- _Problem_: From the first line to the last, copy the material word for word; pictures stay out.

===

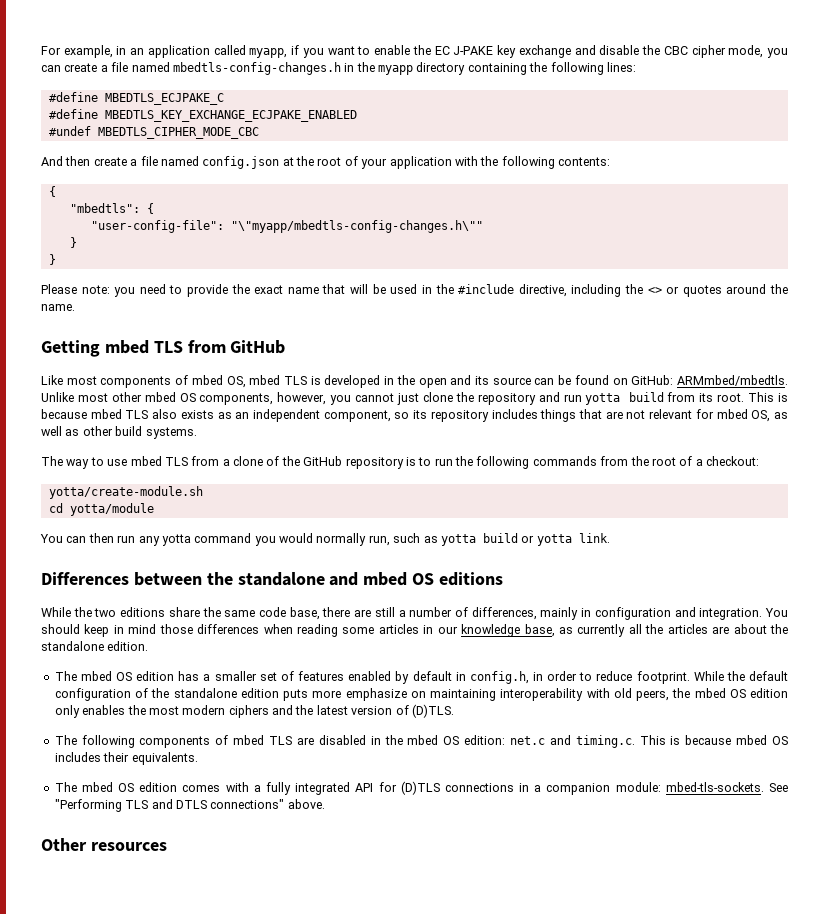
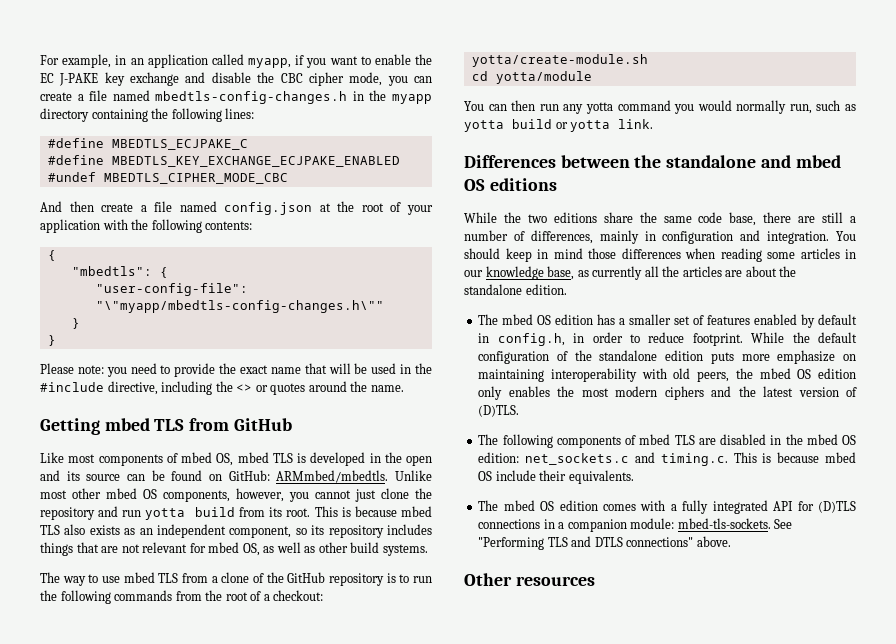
- The following components of mbed TLS are disabled in the mbed OS edition: net.c and timing.c. This is because mbed OS includes their equivalents.
+ The following components of mbed TLS are disabled in the mbed OS edition: net_sockets.c and timing.c. This is because mbed OS include their equivalents.

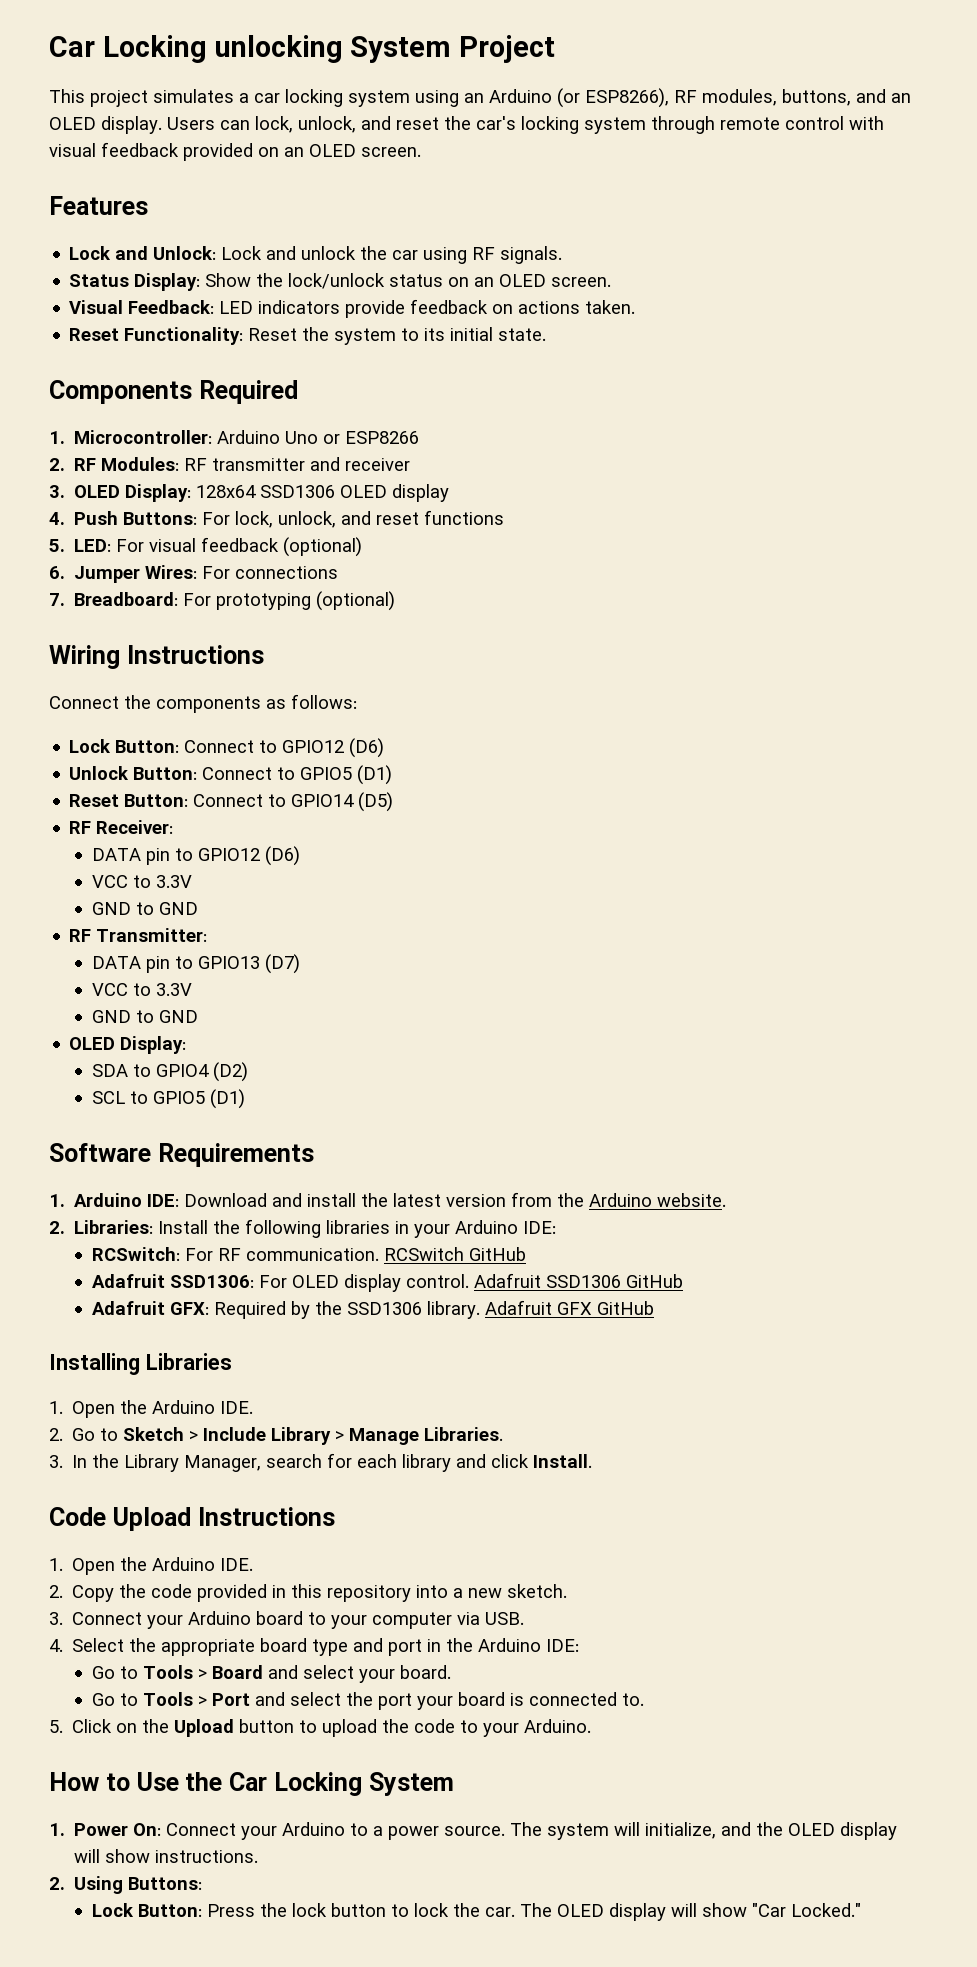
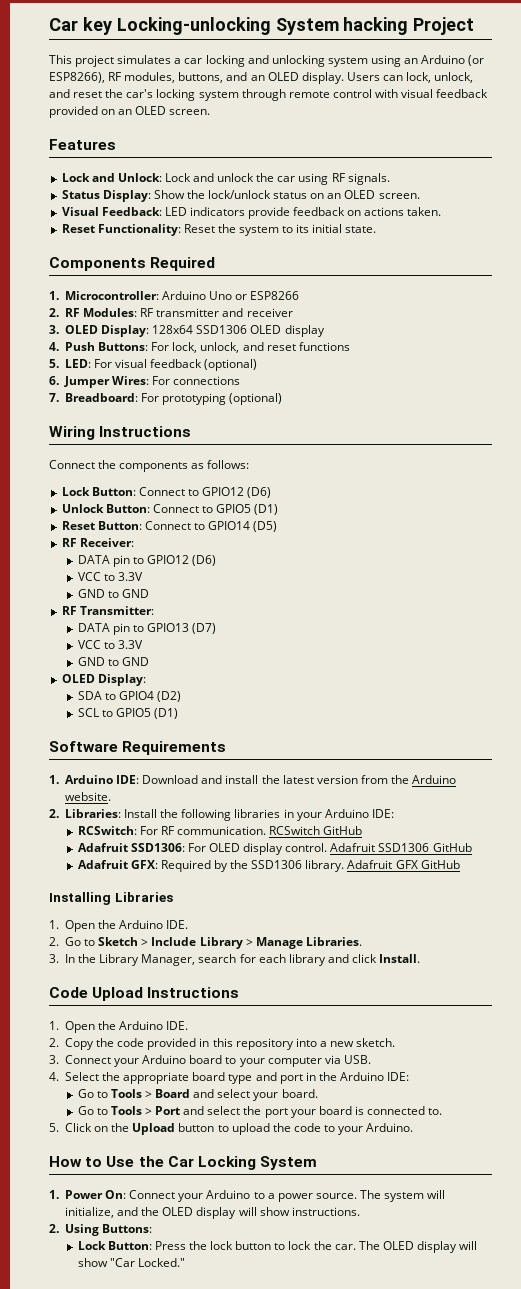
- Car Locking unlocking System Project
+ Car key Locking-unlocking System hacking Project
- This project simulates a car locking system using an Arduino (or ESP8266), RF modules, buttons, and an OLED display.
+ This project simulates a car locking and unlocking system using an Arduino (or ESP8266), RF modules, buttons, and an OLED display.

===

- _Result of this task_:
- The following components of mbed TLS are disabled in the mbed OS edition: net.c and timing.c. This is because mbed OS includes their equivalents.
+ The following components of mbed TLS are disabled in the mbed OS edition: net_sockets.c and timing.c. This is because mbed OS include their equivalents.

- Car Locking unlocking System Project
+ Car key Locking-unlocking System hacking Project
- This project simulates a car locking system using an Arduino (or ESP8266), RF modules, buttons, and an OLED display.
+ This project simulates a car locking and unlocking system using an Arduino (or ESP8266), RF modules, buttons, and an OLED display.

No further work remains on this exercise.